Workforce Diversity Dashboard
Build comprehensive visibility into diversity, equity, and inclusion metrics to help a D&I officer track representation, pay equity, and promotion fairness across the organization.
Project Overview
Scenario: You are supporting the Diversity & Inclusion officer at a financial services firm with 4,000 employees across 8 offices. The board has requested quarterly diversity reporting. The D&I team needs a repeatable analytics pipeline that tracks gender and ethnicity representation at every job level, identifies pay gaps, and monitors whether promotion rates are equitable across demographic groups.

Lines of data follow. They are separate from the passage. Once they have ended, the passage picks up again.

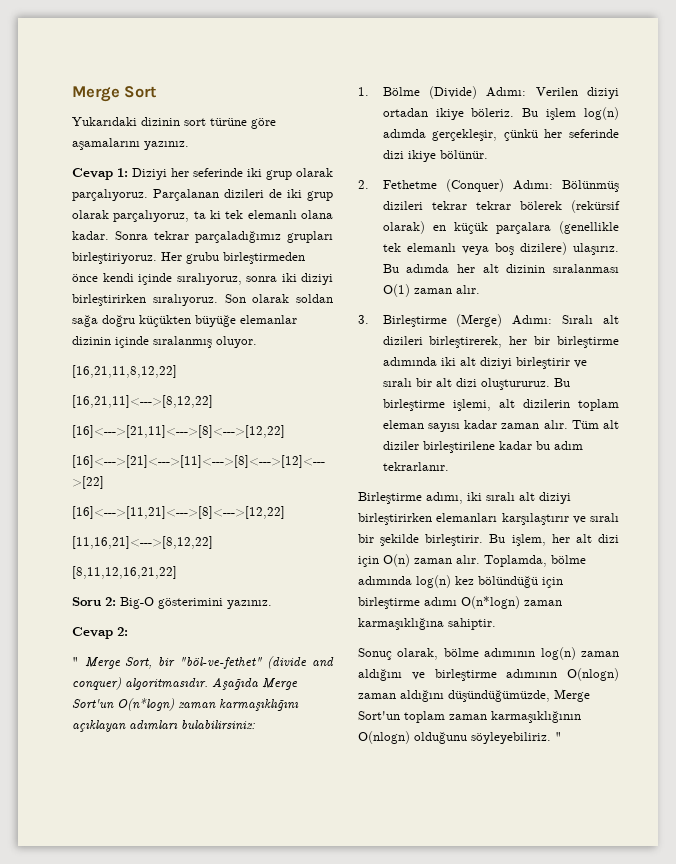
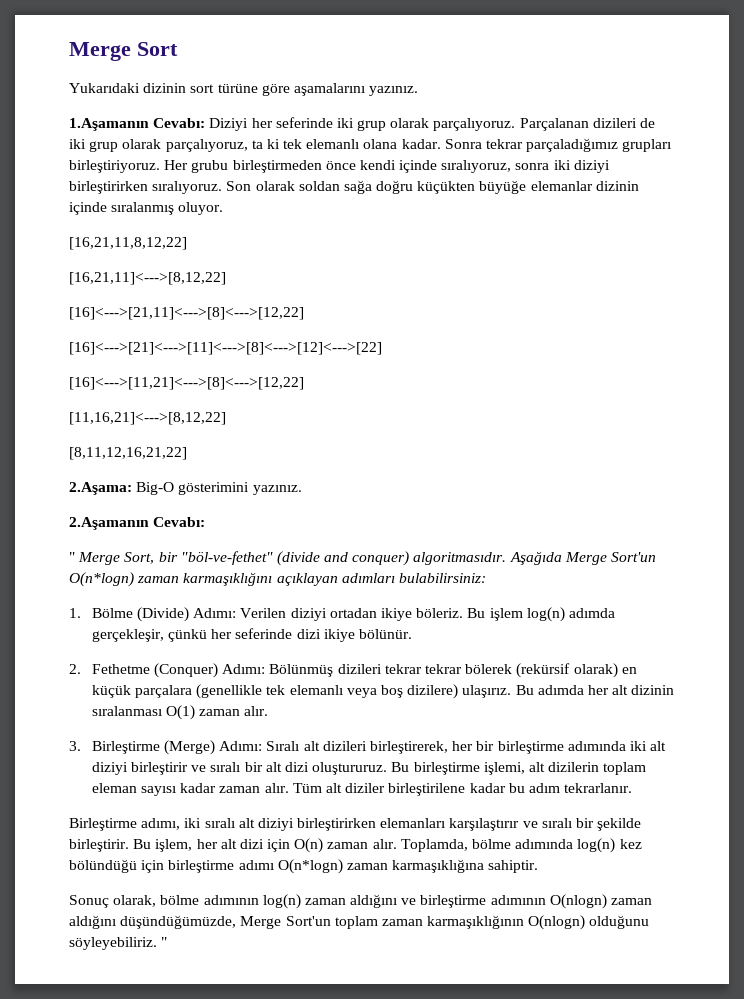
- Cevap 1: Diziyi her seferinde iki grup olarak parçalıyoruz.
+ 1.Aşamanın Cevabı: Diziyi her seferinde iki grup olarak parçalıyoruz.
- Soru 2: Big-O gösterimini yazınız.
+ 2.Aşama: Big-O gösterimini yazınız.
- Cevap 2:
+ 2.Aşamanın Cevabı:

Objective: Analyze workforce composition data to surface representation gaps, quantify pay disparities controlling for role and tenure, and track year-over-year trends to measure the impact of diversity initiatives.
Tools: SQL (PostgreSQL), Python (pandas, matplotlib, seaborn, statsmodels), Microsoft Excel
Dataset Description
Table: employees
| Column | Type | Description |
|---|---|---|
| employee_id | INT (PK) | Unique employee identifier |
| gender | VARCHAR(20) | Gender identity |
| ethnicity | VARCHAR(50) | Self-reported ethnicity |
| department_id | INT (FK) | Reference to departments |
| job_level | VARCHAR(20) | Level: Junior, Mid, Senior, Lead, Director, VP |
| hire_date | DATE | Date of hire |
| is_active | BOOLEAN | Current employment status |
Table: departments
| Column | Type | Description |
|---|---|---|
| department_id | INT (PK) | Unique department identifier |
| department_name | VARCHAR(100) | Department name |
Table: promotions
| Column | Type | Description |
|---|---|---|
| promotion_id | INT (PK) | Unique promotion record |
| employee_id | INT (FK) | Employee promoted |
| promotion_date | DATE | Date of promotion |
| from_level | VARCHAR(20) | Previous job level |
| to_level | VARCHAR(20) | New job level |
Table: salary
| Column | Type | Description |
|---|---|---|
| salary_id | INT (PK) | Unique salary record |
| employee_id | INT (FK) | Reference to employees |
| annual_salary | DECIMAL(10,2) | Current annual salary |
| effective_date | DATE | Salary effective date |
Table: hiring
| Column | Type | Description |
|---|---|---|
| hire_id | INT (PK) | Unique hire record |
| employee_id | INT (FK) | Reference to employees |
| source | VARCHAR(50) | Recruiting source/channel |
| offer_date | DATE | Date offer was extended |
| start_date | DATE | First day of employment |
SQL Analysis
Query 1: Gender and Ethnicity Distribution by Job Level
Break down the current active workforce by job level, gender, and ethnicity to show where representation gaps exist at senior levels.
SELECT
e.job_level,
e.gender,
e.ethnicity,
COUNT(*) AS headcount,
ROUND(COUNT(*) * 100.0 / SUM(COUNT(*)) OVER (PARTITION BY e.job_level), 1) AS pct_of_level
FROM employees e
WHERE e.is_active = TRUE
GROUP BY e.job_level, e.gender, e.ethnicity
ORDER BY
CASE e.job_level
WHEN 'Junior' THEN 1 WHEN 'Mid' THEN 2 WHEN 'Senior' THEN 3
WHEN 'Lead' THEN 4 WHEN 'Director' THEN 5 WHEN 'VP' THEN 6
END,
headcount DESC;
The window function SUM(COUNT(*)) OVER (PARTITION BY job_level) calculates the total headcount at each level, allowing us to compute the percentage representation within each tier.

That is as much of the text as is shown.